Das Finanzierungskarussell
Der Unternehmer A plant, seine aktive Tätigkeit in den nächsten zehn Jahren einzustellen, nach dem Auszug der Kinder das viel zu große Eigenheim zu verkaufen und mit seiner Ehefrau in einer kleinen, nicht minder feinen, Stadtwohnung einen schönen und interessanten dritten Lebensabschnitt zu verbringen. München soll es werden, in der Nähe der Kinder. Schon heute halten beide sich öfter in dieser Stadt auf. Sie interessieren sich für eine schöne Wohnung in einem feinen Münchner Stadtteil, Kaufpreis € 1,2 Mio. Der Kaufpreis soll teilweise mit Kredit finanziert werden.
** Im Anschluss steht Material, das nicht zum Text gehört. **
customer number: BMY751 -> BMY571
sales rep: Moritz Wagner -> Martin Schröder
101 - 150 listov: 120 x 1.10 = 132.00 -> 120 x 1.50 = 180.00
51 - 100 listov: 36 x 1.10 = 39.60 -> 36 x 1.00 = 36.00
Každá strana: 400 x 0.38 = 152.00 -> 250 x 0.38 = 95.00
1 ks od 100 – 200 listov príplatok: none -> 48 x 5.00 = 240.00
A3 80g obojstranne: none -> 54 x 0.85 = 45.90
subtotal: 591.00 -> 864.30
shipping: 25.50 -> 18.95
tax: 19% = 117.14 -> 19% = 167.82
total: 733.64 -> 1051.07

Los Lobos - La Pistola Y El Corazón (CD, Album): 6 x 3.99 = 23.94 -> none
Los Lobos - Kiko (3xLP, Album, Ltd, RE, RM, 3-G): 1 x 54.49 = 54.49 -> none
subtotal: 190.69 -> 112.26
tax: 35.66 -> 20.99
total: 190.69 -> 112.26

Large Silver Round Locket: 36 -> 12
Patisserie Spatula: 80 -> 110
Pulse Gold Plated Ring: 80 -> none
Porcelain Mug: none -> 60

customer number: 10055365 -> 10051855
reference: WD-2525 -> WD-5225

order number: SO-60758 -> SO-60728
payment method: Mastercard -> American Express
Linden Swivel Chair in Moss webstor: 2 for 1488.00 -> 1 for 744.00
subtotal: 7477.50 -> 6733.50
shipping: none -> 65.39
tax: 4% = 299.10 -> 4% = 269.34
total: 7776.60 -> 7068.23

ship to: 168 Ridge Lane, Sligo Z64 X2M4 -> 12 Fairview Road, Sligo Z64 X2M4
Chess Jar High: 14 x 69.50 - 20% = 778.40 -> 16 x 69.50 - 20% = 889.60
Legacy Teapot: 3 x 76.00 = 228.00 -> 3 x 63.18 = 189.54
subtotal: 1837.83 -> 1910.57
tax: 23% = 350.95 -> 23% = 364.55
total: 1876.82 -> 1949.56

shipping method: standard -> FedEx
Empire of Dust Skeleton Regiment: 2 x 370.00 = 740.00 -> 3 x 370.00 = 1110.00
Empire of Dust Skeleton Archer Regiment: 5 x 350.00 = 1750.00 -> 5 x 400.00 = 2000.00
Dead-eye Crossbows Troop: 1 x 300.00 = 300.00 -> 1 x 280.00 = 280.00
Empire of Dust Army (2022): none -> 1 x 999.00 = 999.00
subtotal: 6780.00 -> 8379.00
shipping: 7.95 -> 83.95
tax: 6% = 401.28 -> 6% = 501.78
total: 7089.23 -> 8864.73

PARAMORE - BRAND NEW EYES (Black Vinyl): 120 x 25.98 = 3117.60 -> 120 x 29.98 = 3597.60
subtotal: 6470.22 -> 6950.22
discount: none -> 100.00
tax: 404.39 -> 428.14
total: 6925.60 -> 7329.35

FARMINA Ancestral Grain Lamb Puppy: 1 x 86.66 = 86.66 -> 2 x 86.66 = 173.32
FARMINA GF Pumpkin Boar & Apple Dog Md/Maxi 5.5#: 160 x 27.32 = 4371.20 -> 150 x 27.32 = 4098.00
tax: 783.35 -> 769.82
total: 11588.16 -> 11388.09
Das steuerliche Problem: Die Zinsen für den Kredit der Münchner Stadtwohnung sind steuerlich nicht abziehbar.
Stadtwohnung und München ade oder gibt es steuerliche Gestaltungsmöglichkeiten?
Im Eigentum der Ehefrau des A steht u.a. seit vielen Jahren ein vermietetes Mehrfamilienhaus (MFH). Die Anschaffungskosten für das Gebäude haben in den 1960er-Jahren einmal DM 180.000 betragen. Die Ehefrau hat die Immobilie von ihren Eltern geerbt. Das MFH liegt im angesehensten Viertel der Stadt und hat inzwischen einen Wert von € 1,5 Mio.
Auch diese Situation ist steuerlich ungünstig: Die Abschreibungen für die Immobilie bemessen sich immer noch nach den ursprünglichen Anschaffungskosten für das Gebäude von DM 180.000 (rd. € 92.000). Mehr als 50 Jahre nach der Anschaffung sind keine Abschreibungen mehr übrig.
Für die zwei steuerlichen Probleme gibt es eine Lösung: Das sog. Finanzierungskarussell.
Und so funktioniert das Finanzierungskarussell: Die Ehefrau verkauft das MFH zum Marktpreis (€ 1,5 Mio.) an den Ehemann. Dieser finanziert den Kaufpreis für das MFH teilweise mit Kredit. Die Ehefrau kauft die Stadtwohnung in München mit dem erhaltenen Kaufpreis für das MFH.
Das Ergebnis der „Karussellfahrt“: Der Gewinn aus der Veräußerung des MFH unterliegt nicht der Einkommensteuer. Grunderwerbsteuer aus dem Grundstückskauf fällt nicht an. Die Schuldzinsen sind steuerlich als Werbungskosten bei den Einkünften aus Vermietung und Verpachtung abziehbar. Und was noch viel schöner ist: Die Abschreibungen werden jetzt von dem aktuellen sehr viel höheren Gebäudewert vorgenommen und wirken sich unmittelbar steuermindernd aus, ohne die Liquidität zu belasten. Das Abschreibungspotential des MFH wurde gehoben, ohne dass es Steuern gekostet hat – ein lupenreiner steuerfreier „Step-up“.
(StB Dipl.-Kfm. Dipl.-Finanzw. (FH) Reinhard J. Gerhardy, LL.M.)